Instructions for the task: Since the pictures are not wanted, copy only the text of every record exactly.

+++

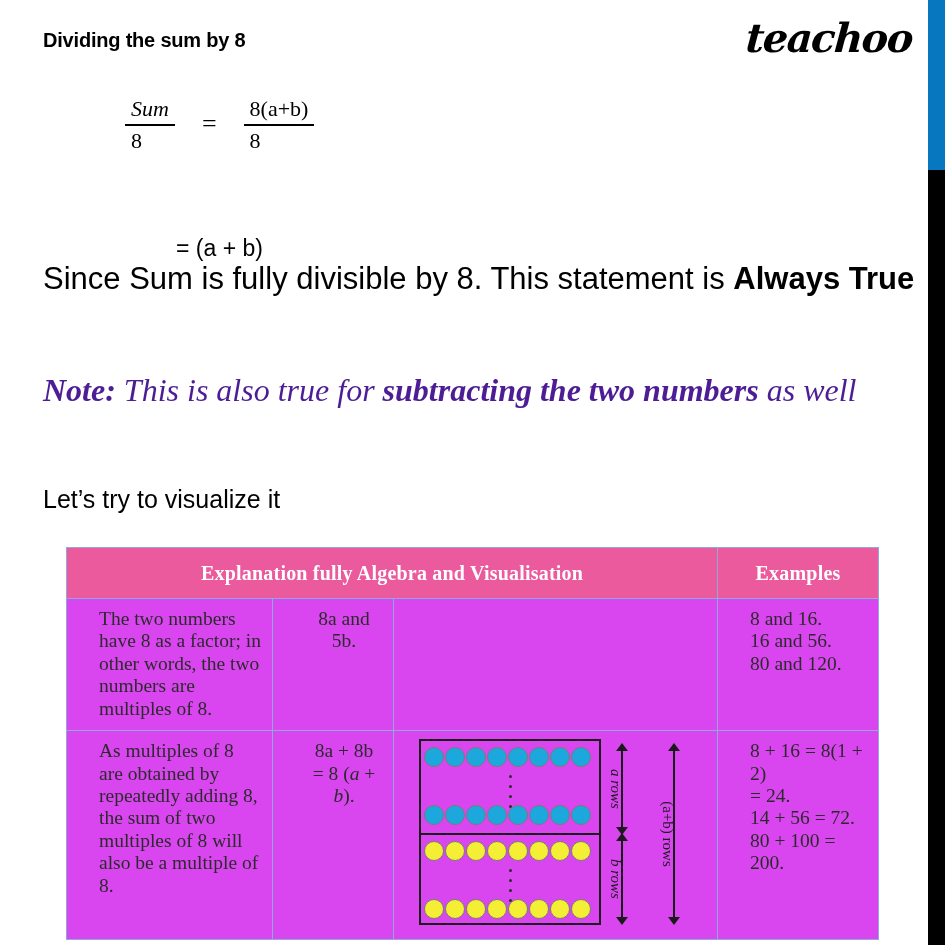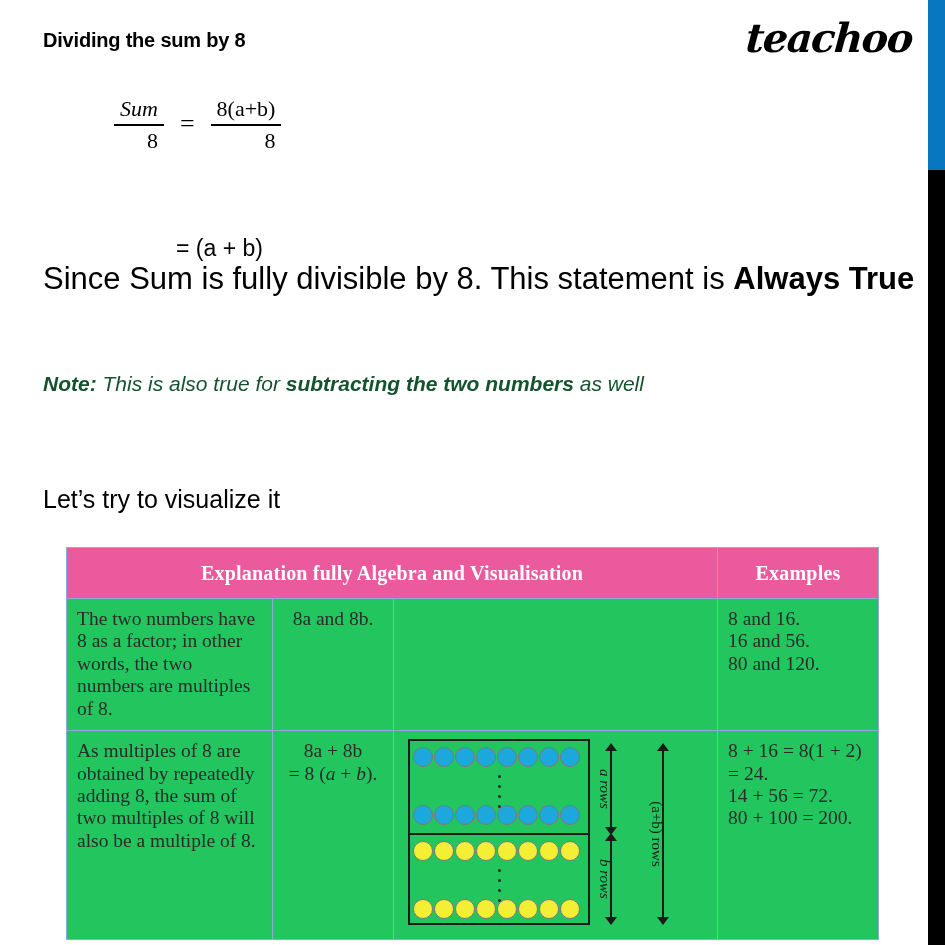"Sum" .frac { align-items: flex-end -> flex-start; margin: 0 4px -> 0 15px }
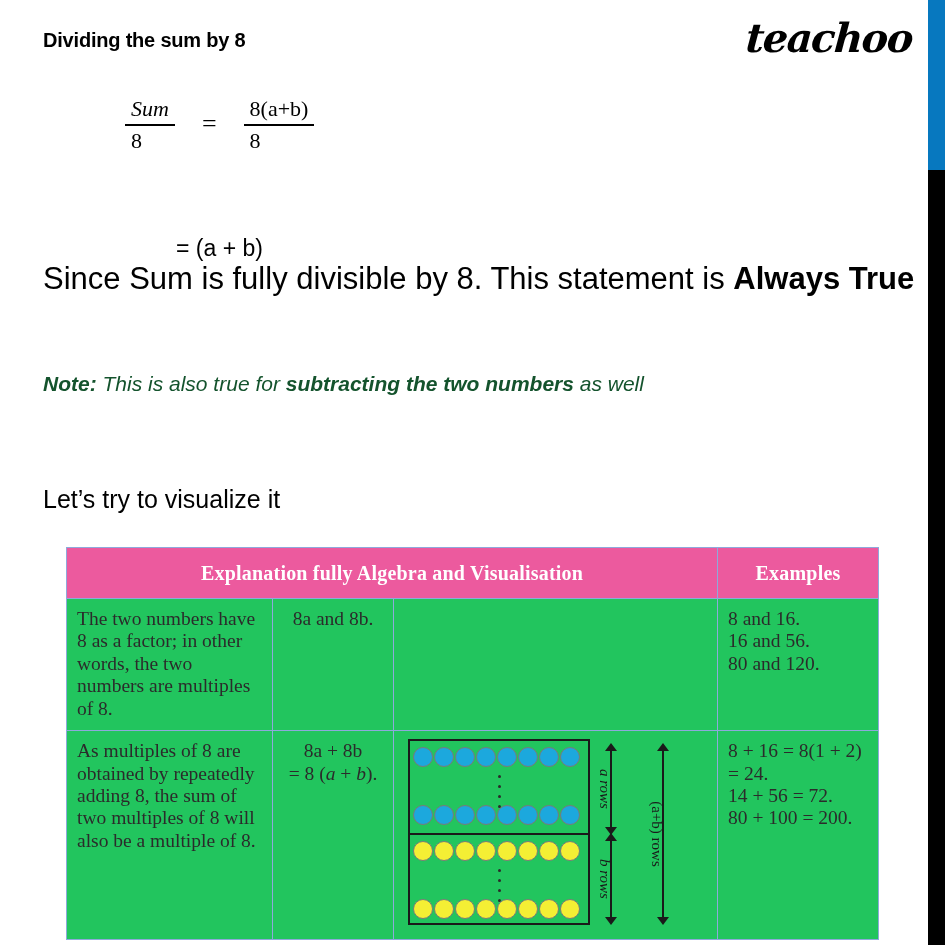"Note: This is also true" #note-line { color: #14532d -> #4c1d95; font-family: none -> Liberation Serif, serif; font-size: 21px -> 32px }
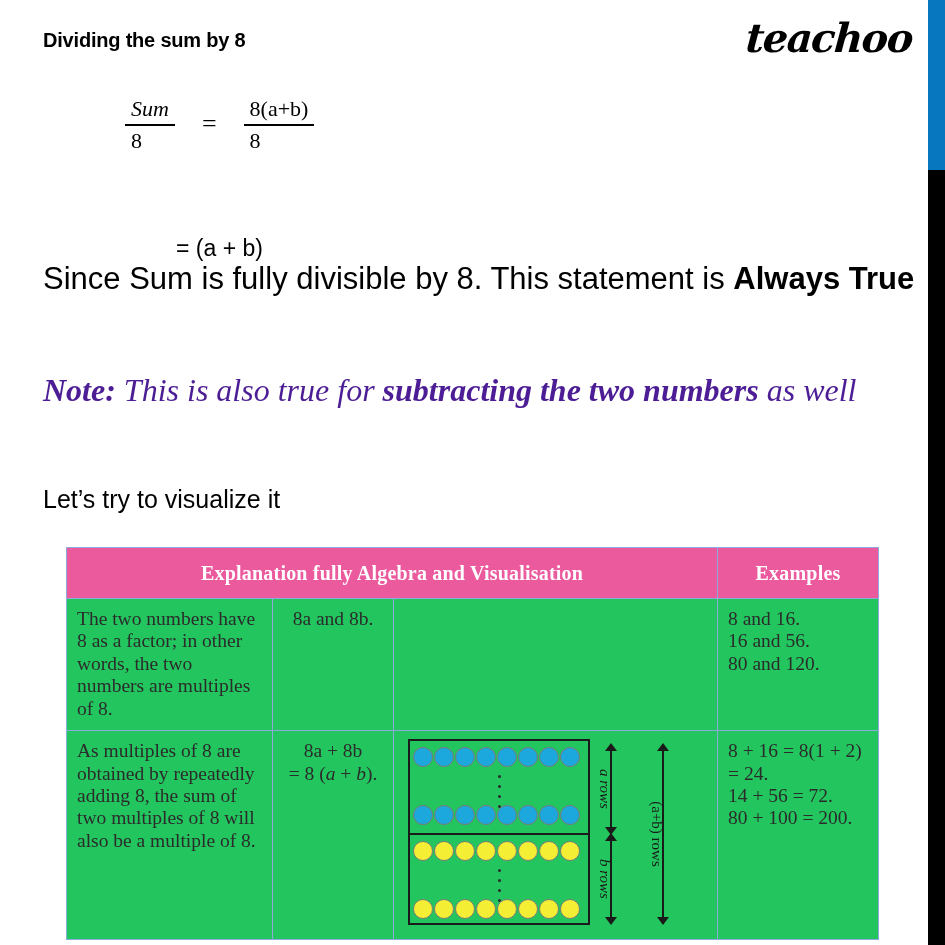"The two numbers have 8" #concept-table tbody td { background: #22c55e -> #d946ef; padding-left: none -> 22px }
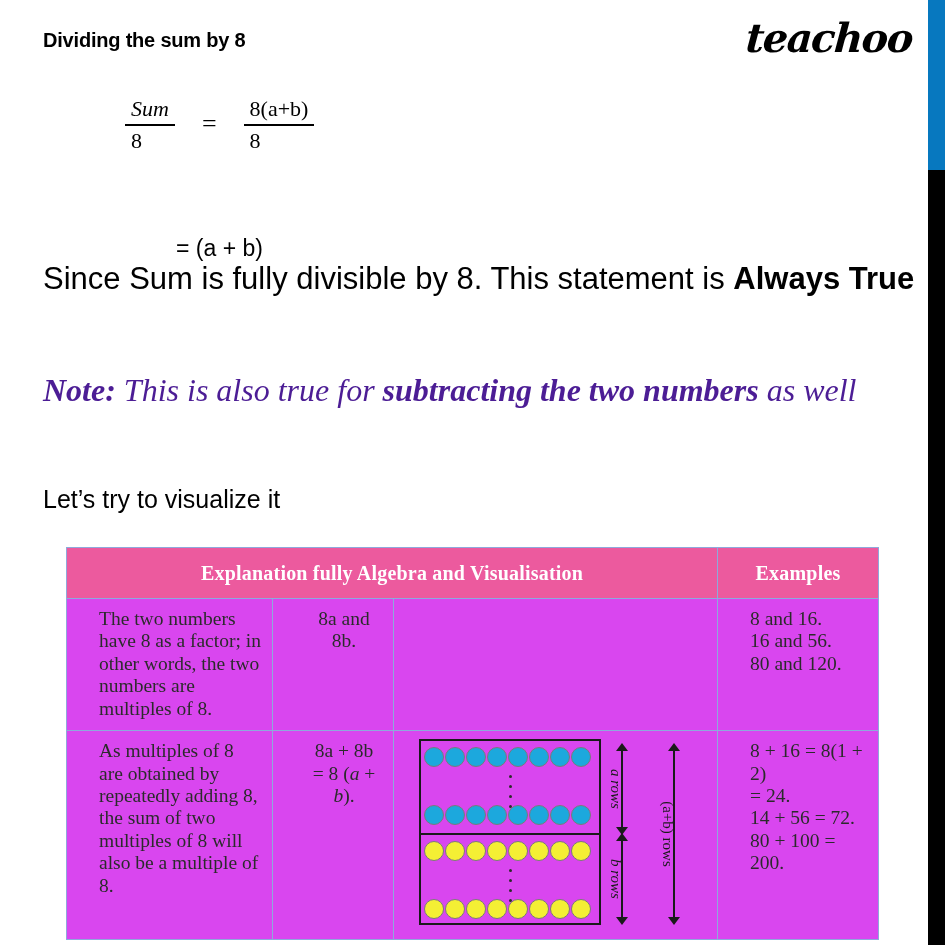"8a and 8b." span { text: 8b -> 5b }
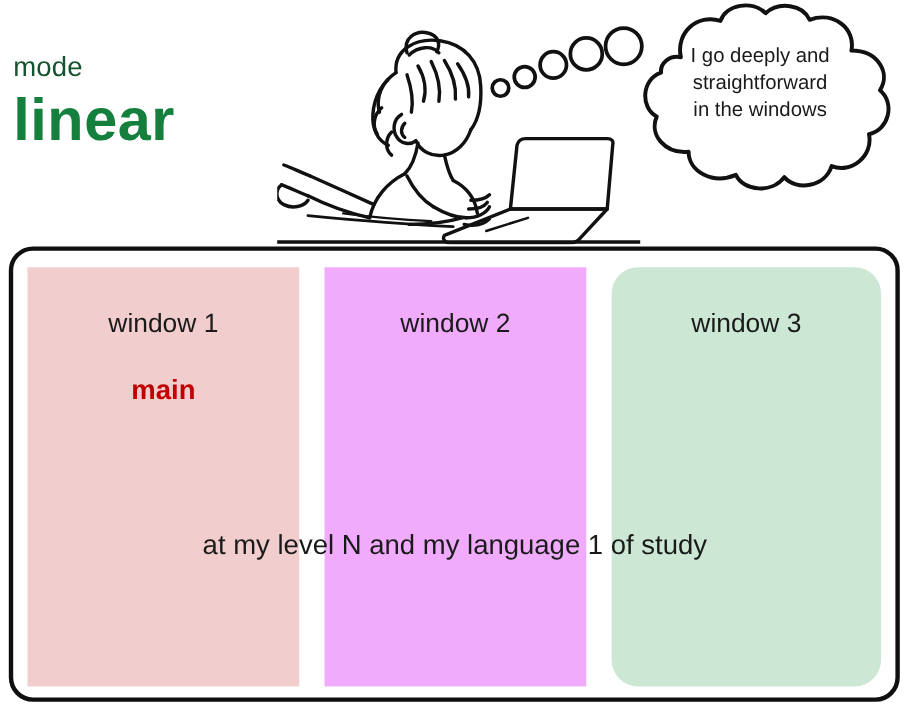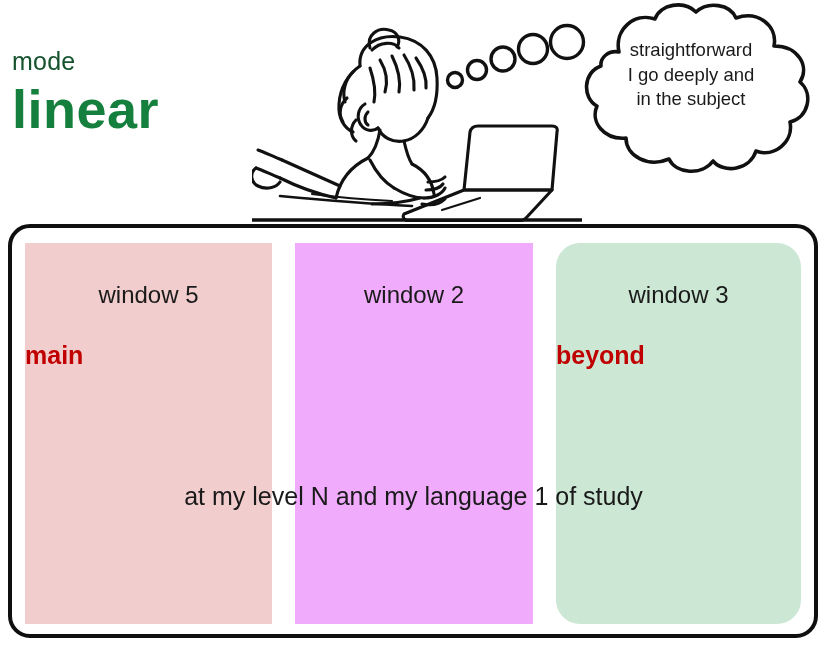"straightforward" div { order: before "I go deeply and" -> after "I go deeply and" }
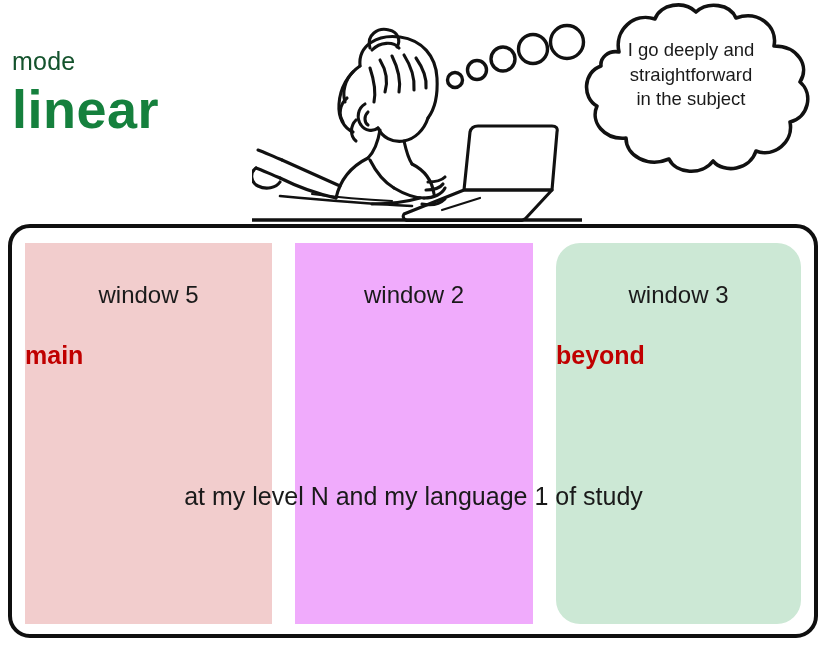"in the subject" div { text: subject -> windows }
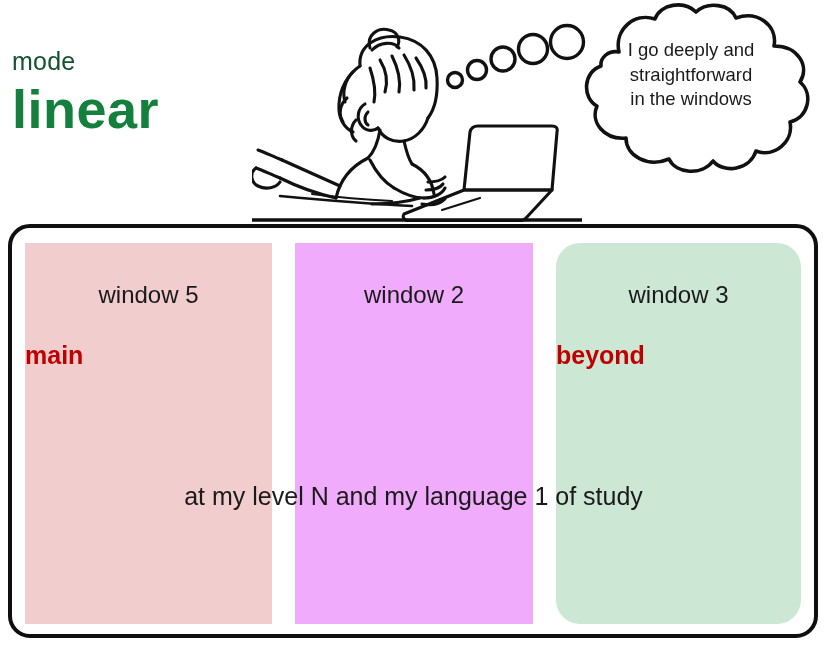"window 5" div.window-title { text: 5 -> 1 }
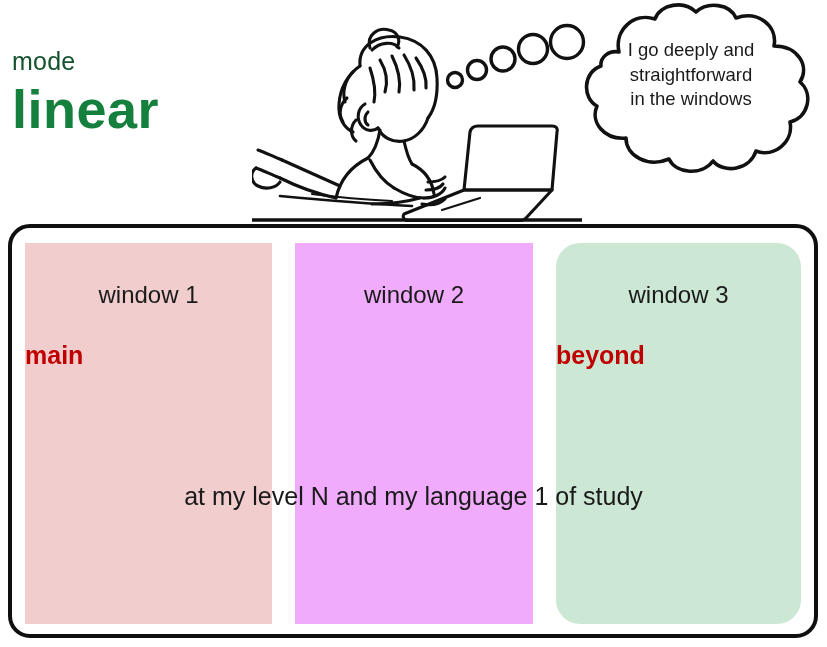"main" .window-role { text-align: none -> center }
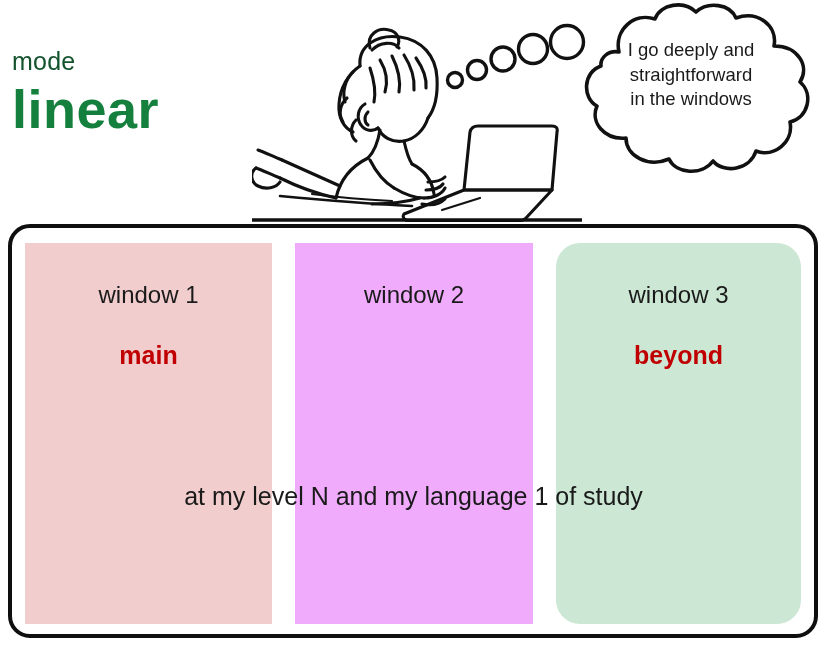"beyond" div.window-role { html: <div>beyond</div> -> none }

+++

Response area:
"Sum" .frac { align-items: flex-end -> flex-start; margin: 0 4px -> 0 15px }
"Note: This is also true" #note-line { color: #14532d -> #4c1d95; font-family: none -> Liberation Serif, serif; font-size: 21px -> 32px }
"The two numbers have 8" #concept-table tbody td { background: #22c55e -> #d946ef; padding-left: none -> 22px }
"8a and 8b." span { text: 8b -> 5b }
"straightforward" div { order: before "I go deeply and" -> after "I go deeply and" }
"in the subject" div { text: subject -> windows }
"window 5" div.window-title { text: 5 -> 1 }
"main" .window-role { text-align: none -> center }
"beyond" div.window-role { html: <div>beyond</div> -> none }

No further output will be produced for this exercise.